> [WHAT IS BEING ASKED]:
All lines from the line containing "Evil Eye Medallion" up to and including the last line of the entries must be written out exactly, with no others.

> [Records excerpted from a collection]:
------

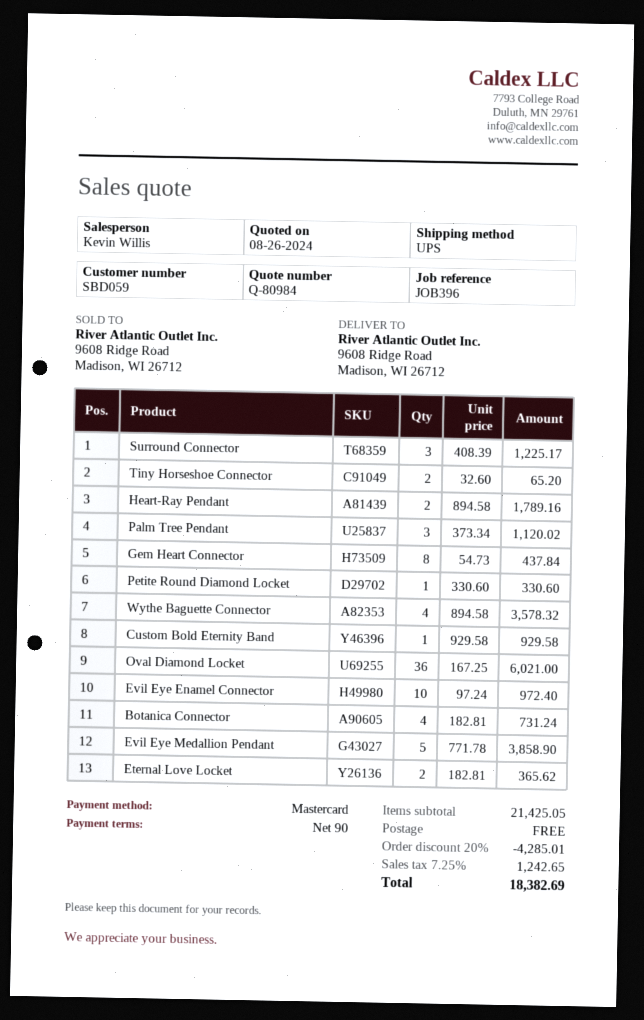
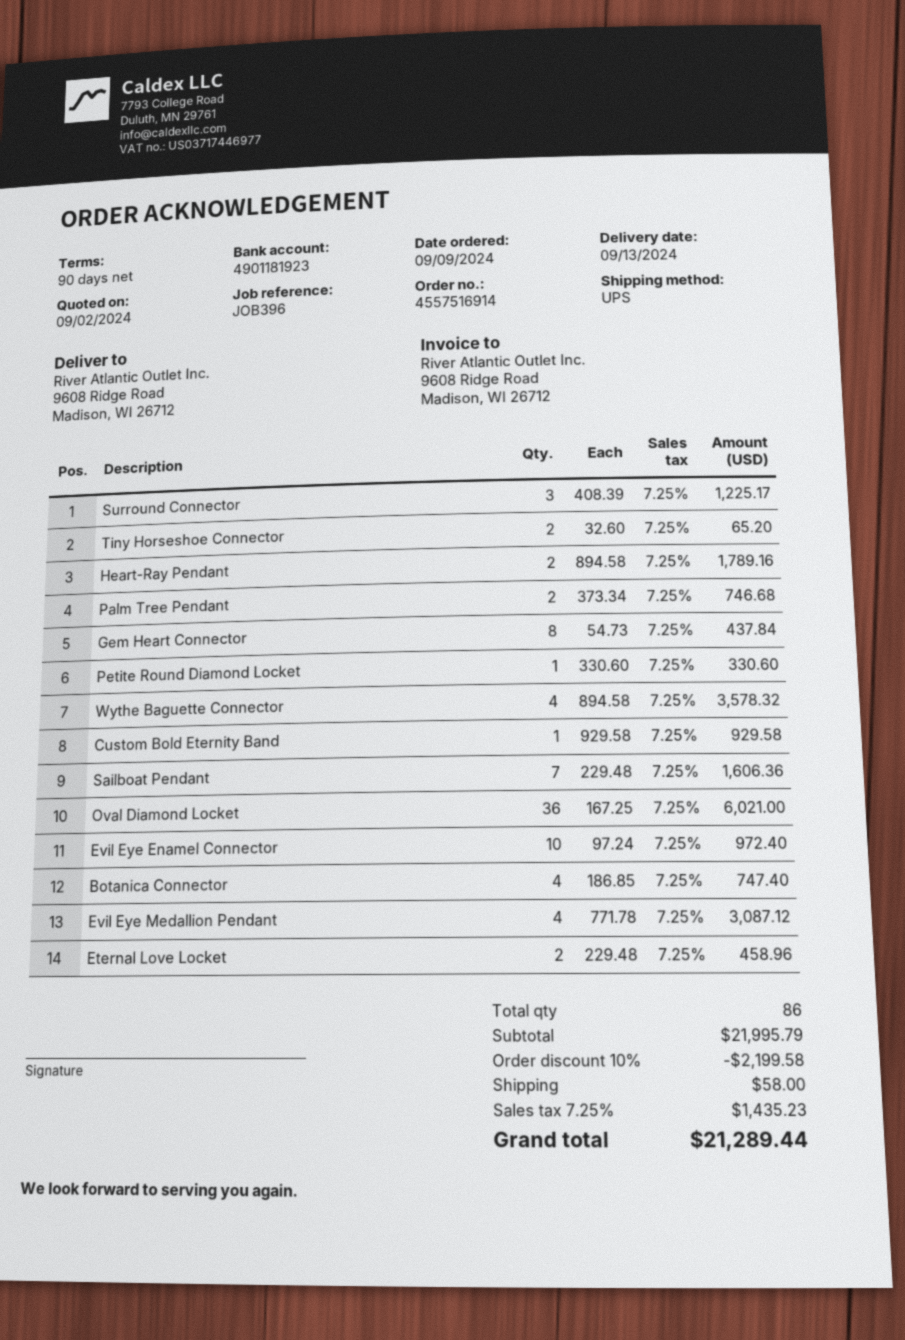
quote date: 2024-08-26 -> 2024-09-02
Palm Tree Pendant: 3 x 373.34 = 1120.02 -> 2 x 373.34 = 746.68
Botanica Connector: 4 x 182.81 = 731.24 -> 4 x 186.85 = 747.40
Evil Eye Medallion Pendant: 5 x 771.78 = 3858.90 -> 4 x 771.78 = 3087.12
Eternal Love Locket: 2 x 182.81 = 365.62 -> 2 x 229.48 = 458.96
Sailboat Pendant: none -> 7 x 229.48 = 1606.36
subtotal: 21425.05 -> 21995.79
discount: 20% = 4285.01 -> 10% = 2199.58
shipping: 0.00 -> 58.00
tax: 7.25% = 1242.65 -> 7.25% = 1435.23
total: 18382.69 -> 21289.44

------

> [OUTPUT OF THE EXERCISE]:
Evil Eye Medallion Pendant: 5 x 771.78 = 3858.90 -> 4 x 771.78 = 3087.12
Eternal Love Locket: 2 x 182.81 = 365.62 -> 2 x 229.48 = 458.96
Sailboat Pendant: none -> 7 x 229.48 = 1606.36
subtotal: 21425.05 -> 21995.79
discount: 20% = 4285.01 -> 10% = 2199.58
shipping: 0.00 -> 58.00
tax: 7.25% = 1242.65 -> 7.25% = 1435.23
total: 18382.69 -> 21289.44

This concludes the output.